Currently, city code does not allow a tow truck company to patrol any property, regardless if they are given permission by a property owners' association, condominium association or property owner.
The new law would allow tow truck companies to patrol residential and commercial private parking lots but would set conditions to deter "predatory towing."
Officials described predatory towing as an arrangement that allows tow truck companies to make agreements with property owners to tow a vehicle whenever they spot a violation.
The city is asking for public input and comments by June 6, 2014. Click here to comment.
Below are the recommended changes:
The proposed ordinance allows a tow truck company to patrol and tow unauthorized or unlawfully parked vehicles in decal controlled private residential property and private commercial parking so long as the following conditions are met:
There is a written agreement between the tow company and the private property owner or authorized agent;
There is proper signage explaining that the private property is patrolled; Vehicles that have flat tires, license plate or state inspection expiration, or similar violations are not to be towed;
For properties owned or managed by property owners' associations, vehicles without parking decals or placards may be towed;
For private commercial parking, a written notice must be placed on the unlawfully parked vehicle providing 48 hours' notice to move the vehicle, except for vehicles parked in fire lanes, handicapped parking spaces, or blocking the legal movement of any other vehicle;
A photograph of the vehicle is taken and stored before the vehicle is towed clearly showing the vehicle's license plate and the written notice displayed on the vehicle's windshield, and also showing the vehicle is unlawfully parked or parked without permission in a residential or private commercial parking lot.
The ordinance is also amended to define a reasonable amount of time as no more than two hours for the maximum amount of time the owner of any towed vehicle must wait for the release of their vehicle during regular business hours.
The ordinance is also amended to provide a cross reference to § 74-311 to clarify when an owner of a vehicle may stop the towing process.
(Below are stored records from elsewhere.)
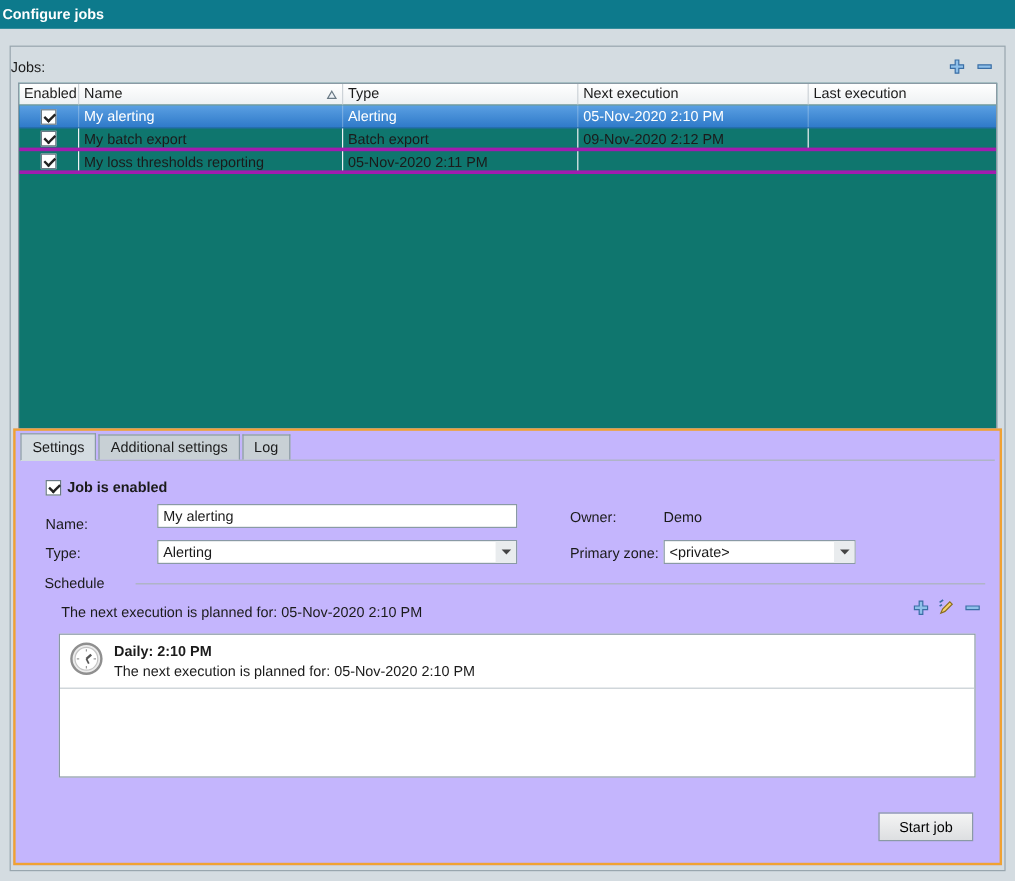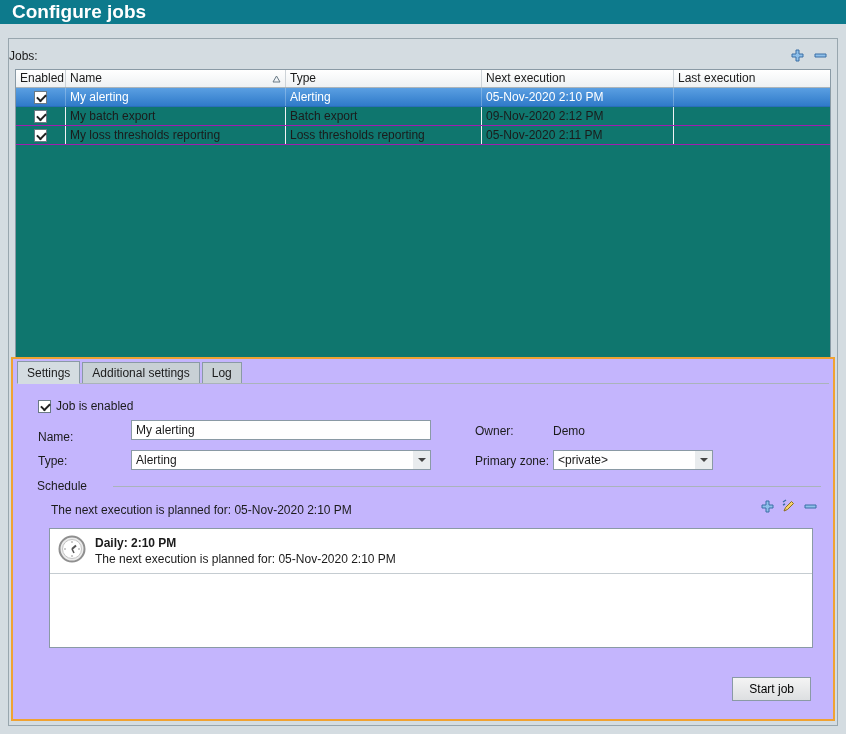--- a/index.html
+++ b/index.html
@@ -7,22 +7,22 @@
   body {
     position:relative;
     background:#d4dce1;
     font-family:"Liberation Sans", sans-serif;
     font-size:12px;
     color:#1b1b1b;
     overflow:hidden;
   }
   .titlebar {
     position:absolute; left:0; top:0; width:846px; height:24px;
-    background:#0d7a8c; color:#ffffff; font-weight:bold; font-size:19px;
-    line-height:24px; padding-left:12px;
+    background:#0d7a8c; color:#ffffff; font-weight:bold; font-size:12px;
+    line-height:24px; padding-left:2px;
   }
   .outer {
     position:absolute; left:8px; top:38px; right:8px; bottom:8px;
     border:1px solid #98a6ae;
   }
   .jobs-label { position:absolute; left:0; top:10px;text-align:right; }
   .jobs-toolbar { position:absolute; right:10px; top:10px; display:flex; gap:10px; align-items:center; }
   .iconbtn { display:inline-flex; align-items:center; justify-content:center; cursor:default; }
 
   
@@ -30,21 +30,21 @@
     position:absolute; left:6px; right:6px; top:30px; height:290px;
     background:#0f766e; border:1px solid #8a9aa5; overflow:hidden;
   }
   .thead { display:grid; grid-template-columns:50px 220px 196px 192px 1fr; height:18px;
     background:linear-gradient(#ffffff,#eef1f3); border-bottom:1px solid #aab4ba; }
   .th {
     font-size:12px; line-height:17px; padding-left:4px;
     border-right:1px solid #cdd3d8; white-space:nowrap; overflow:hidden;
     display:flex; align-items:center; justify-content:space-between; padding-right:4px;
   }
-  .trow { display:grid; grid-template-columns:50px 220px 196px 192px 1fr; height:19px; border-bottom:1px solid #a21caf; }
+  .trow { display:grid; grid-template-columns:50px 220px 196px 192px 1fr; height:19px; border-bottom:3px solid #a21caf; }
   .tc { line-height:18px; padding-left:4px; white-space:nowrap; overflow:hidden; border-right:1px solid #f0f2f4; }
   .tc.c-en { display:flex; align-items:center; justify-content:center; padding-left:0; }
   .trow.selected { background:linear-gradient(#5a9fe2,#2f7ac9); color:#ffffff; border-bottom:1px solid #2a6db8; }
   .trow.selected .tc { border-right-color:rgba(255,255,255,0.25); }
 
   
   .cb { width:13px; height:13px; background:#ffffff; border:1px solid #6a7a85; display:inline-block; position:relative; }
   .cb.checked::after {
     content:""; position:absolute; left:2px; top:2px; width:7px; height:4px;
     border-left:2px solid #222; border-bottom:2px solid #222; transform:rotate(-45deg);
@@ -67,21 +67,21 @@
     position:absolute; height:20px; background:#ffffff; border:1px solid #8a9aa5;
     font-family:"Liberation Sans",sans-serif; font-size:12px; padding:0 4px; color:#1b1b1b;
   }
   .combo {
     position:absolute; height:20px; background:#ffffff; border:1px solid #8a9aa5;
     display:flex; align-items:center; justify-content:space-between; padding-left:4px;
   }
   .combo .arrowzone { width:17px; height:100%; display:flex; align-items:center; justify-content:center; background:#e9ecee; }
   .combo .arrow { width:0; height:0; border-left:4px solid transparent; border-right:4px solid transparent; border-top:4px solid #444; }
 
-  .cbrow { position:absolute; display:flex; align-items:center; gap:5px; }
+  .cbrow { position:absolute; display:flex; align-items:center; gap:5px;font-weight:bold; }
 
   .group-head { position:absolute; left:24px; right:12px; display:flex; align-items:center;gap:20px; }
   .group-line { flex:1; height:1px; background:#aab4ba; margin-left:6px; }
 
   .sched-toolbar { position:absolute; right:16px; display:flex; gap:8px; align-items:center; }
 
   .sched-list {
     position:absolute; left:36px; right:20px; top:169px; height:120px;
     background:#ffffff; border:1px solid #8a9aa5; overflow:hidden;
   }
@@ -157,21 +157,20 @@
       <div class="tc">Batch export</div>
       <div class="tc">09-Nov-2020 2:12 PM</div>
       <div class="tc" style="border-right:none"></div>
     </div>
 
     <div class="trow">
       <div class="tc c-en">
           <span class="cb checked"></span>
         </div>
       <div class="tc">My loss thresholds reporting</div>
-      <div class="tc">Loss thresholds reporting</div>
       <div class="tc">05-Nov-2020 2:11 PM</div>
       <div class="tc" style="border-right:none"></div>
     </div>
   </div>
 
   <div class="details">
 
     <div class="tabstrip">
       <div class="tab active">Settings</div>
       <div class="tab">Additional settings</div>

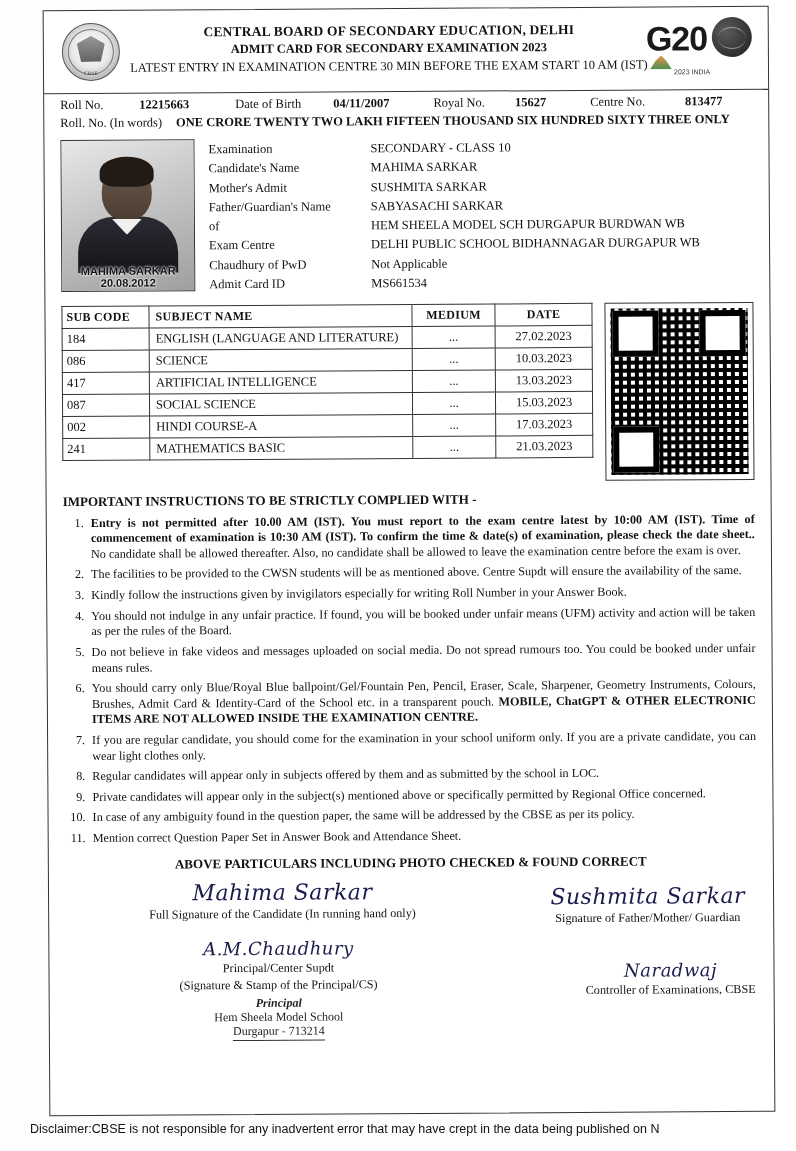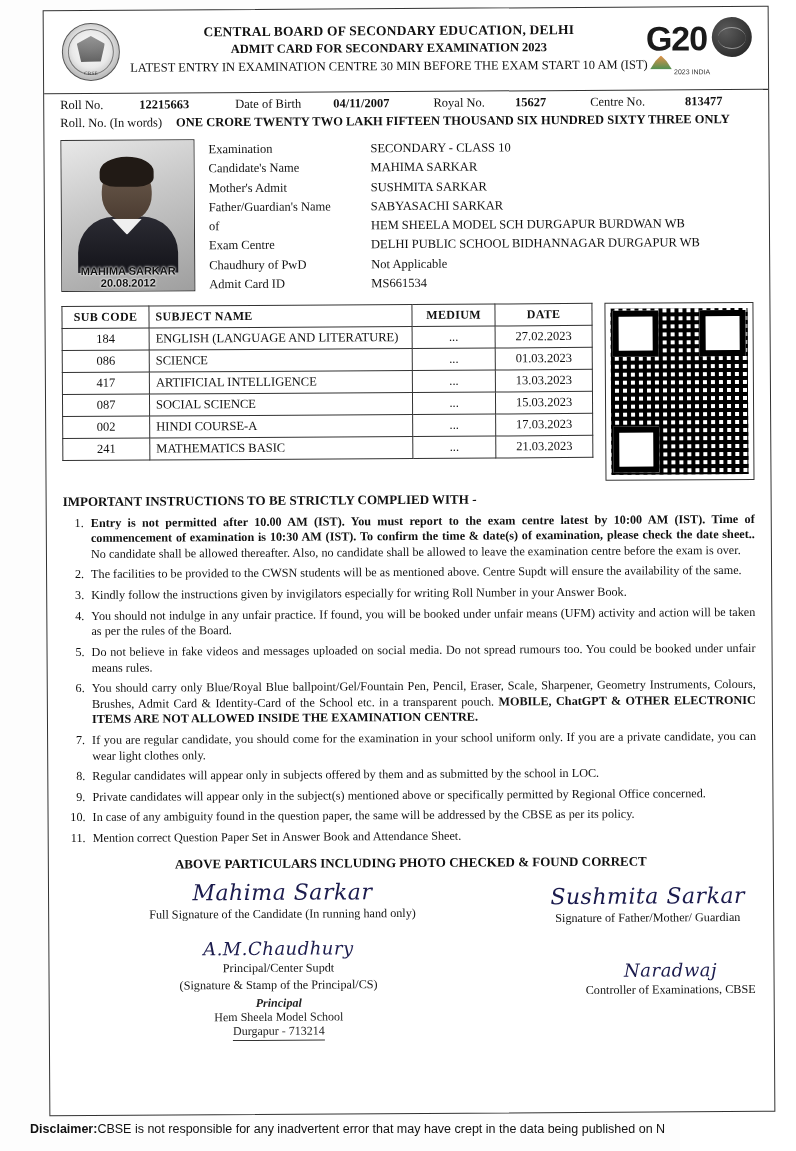--- a/index.html
+++ b/index.html
@@ -256,21 +256,21 @@
   table.subjects th, table.subjects td {
     border: 1px solid #333;
     padding: 1px 4px;
     height: 19px;
   }
   table.subjects th {
     font-weight: bold;
     font-size: 12px;
     letter-spacing: .3px;
   }
-  .c-code { width: 78px; text-align: center; }
+  .c-code { width: 78px; text-align: left; }
   .c-name { padding-left: 6px !important; }
   .c-med  { width: 74px; text-align: center; }
   .c-date { width: 88px; text-align: center; }
   .qrbox {
     margin-left: 12px;
     width: 150px;
     height: 178px;
     border: 1px solid #333;
     padding: 5px;
     box-sizing: border-box;
@@ -365,21 +365,21 @@
   .disclaimer {
     position: absolute;
     left: 30px;
     top: 1122px;
     width: 760px;
     font-family: "Liberation Sans", sans-serif;
     font-size: 12.5px;
     color: #111;
     white-space: nowrap;
   }
-  .disclaimer b { font-weight: bold; }
+  .disclaimer b { font-weight: normal; }
 </style>
 </head>
 <body>
 
 <div class="page">
 
   <div class="card">
 
     <div class="hdr">
       <div class="cbse-logo">
@@ -487,21 +487,21 @@
           <tr>
               <td class="c-code">184</td>
               <td class="c-name">ENGLISH (LANGUAGE AND LITERATURE)</td>
               <td class="c-med">...</td>
               <td class="c-date">27.02.2023</td>
             </tr>
           <tr>
               <td class="c-code">086</td>
               <td class="c-name">SCIENCE</td>
               <td class="c-med">...</td>
-              <td class="c-date">01.03.2023</td>
+              <td class="c-date">10.03.2023</td>
             </tr>
           <tr>
               <td class="c-code">417</td>
               <td class="c-name">ARTIFICIAL INTELLIGENCE</td>
               <td class="c-med">...</td>
               <td class="c-date">13.03.2023</td>
             </tr>
           <tr>
               <td class="c-code">087</td>
               <td class="c-name">SOCIAL SCIENCE</td>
It is unlawful under § 74-311 for a tow truck service to refuse to release a vehicle if the owner or custodian seeks to reclaim the vehicle before it is towed.
However, if a vehicle has been hooked up or is in the process of being hooked up to the tow truck, the tow truck service may charge a $25 fee before releasing the vehicle. Tow truck operators must also allow an owner or custodian of a vehicle to remove personal items from the vehicle prior to towing the vehicle.